So you’ve got your database under source control, and now you want to start running automatic tests and builds with it. Welcome to the world of continuous integration. Rob Chipperfield guides us through the fundamentals of continuous integration servers, with advice on what to think about when choosing one, and insights into how your database and application structures can affect your choice.
If you’re just getting started in the world of Continuous Integration (CI) – or automated builds, perhaps – then choosing the right build server is an important decision. While you can move between different build servers later, it’s likely to add extra work that you don’t want later in a project, so a little research up front will pay off.
Of course, it’s equally important that you understand what you’re getting into if you’re hoping to integrate your project or SQL database into a larger CI process. Knowing why your organisation is using the current toolset will shed light on what you’re currently able to achieve and, while this might not save you the work of having to change products (depending on what you’re hoping to achieve), you’ll definitely be making informed decisions.
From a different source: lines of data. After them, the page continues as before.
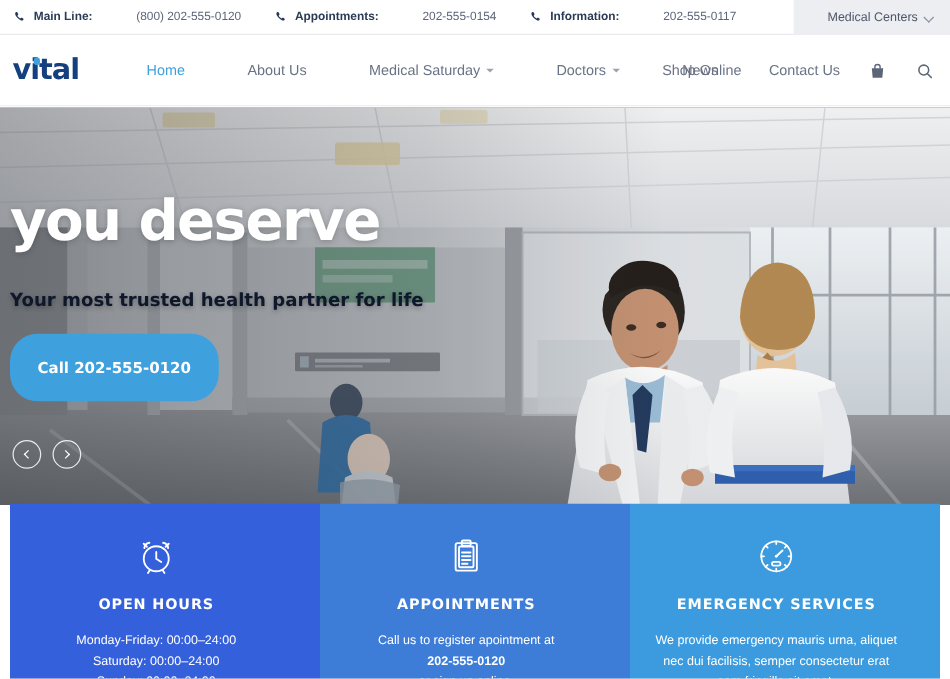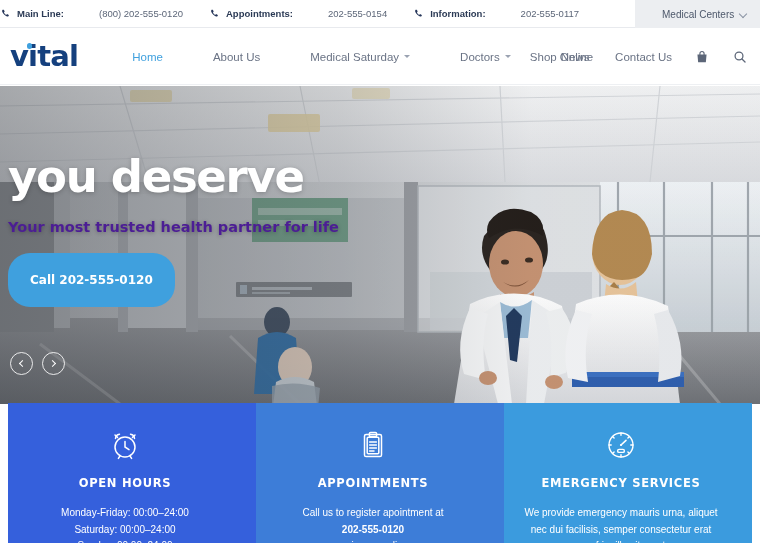"Main Line:" .topbar-contacts { padding-left: 0 -> 10px }
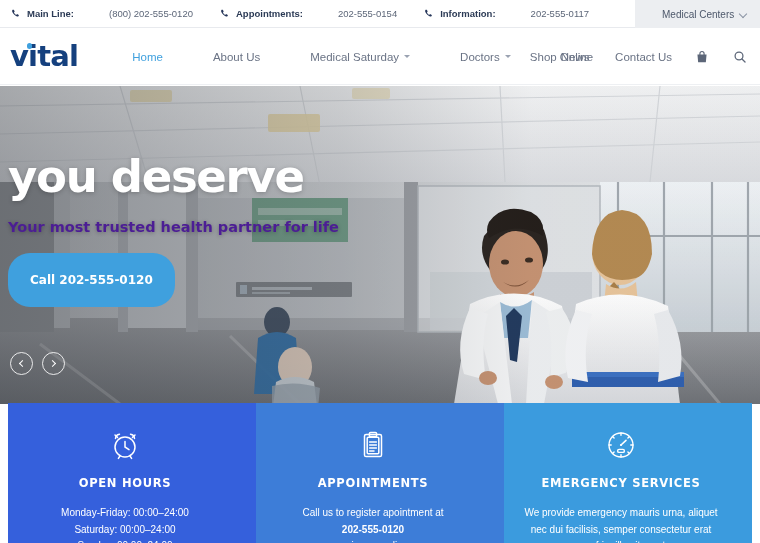"vital" .logo { font-size: 29px -> 23px }
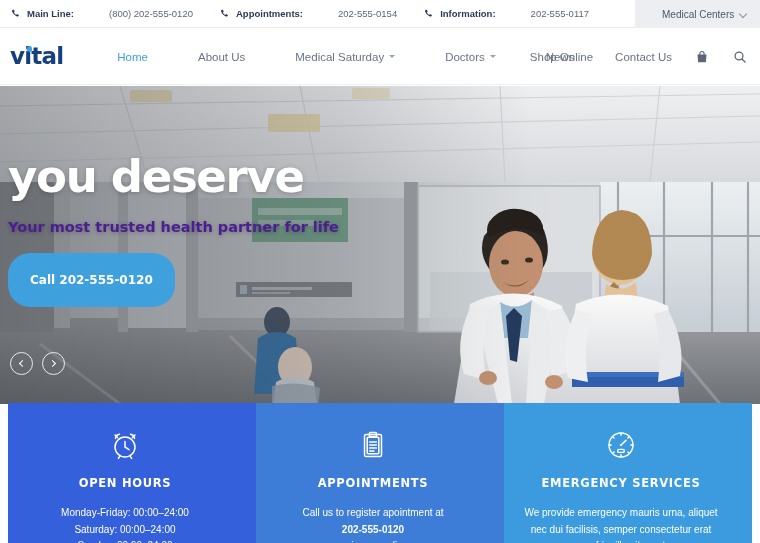"Your most trusted health partner" .hero-sub { color: #4c1d95 -> #0f172a; margin-top: 19px -> 33px }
What we’re going to cover in this article applies equally well to SQL databases as application code because – ultimately – they should both be “just code” in your source control system. Heck, even your environments and infrastructure should be just code in your source control system, but I’ll come to that later. My point here is that, until you’ve got your database under source control, you won’t reap the full benefits of continuous integration. With that caveat out in the open, let’s get going!
Before we start diving into the material, bear in mind that this is not going to cover a blow-by-blow feature comparison, as there are plenty of more comprehensive resources out there for that. This is an overview of the fundamentals – an introduction to the underlying concepts and questions you’ll need to answer as you decide how best to continuously integrate your application and database code. I’ve pulled together some great resources at the end of the article for further reading, and once you know what you’re looking for you’ll find many more.
If you’re at a stage where you’re hoping to bring your SQL database into your CI pipeline, I’d strongly suggest you talk to your development teams or build master (if you have one), to learn more about how they’ve answered some of the questions we’ll cover below.
Firstly, consider what platforms your builds are likely to run on. This may seem obvious, but try and consider future requirements as well as the immediate ones. Most of the major CI servers will run on Windows, Linux and OSX, but their levels of support can vary. If you’re building primarily .NET-based applications, something which treats Windows as a second-class citizen will cause you more pain if your build processes become more demanding later.
On-premise vs. Hosted
Another major decision is whether to go for an on-premise solution, where you run the infrastructure yourself, or buy a hosted solution, where your builds run in the cloud on infrastructure managed by a 3rd party provider.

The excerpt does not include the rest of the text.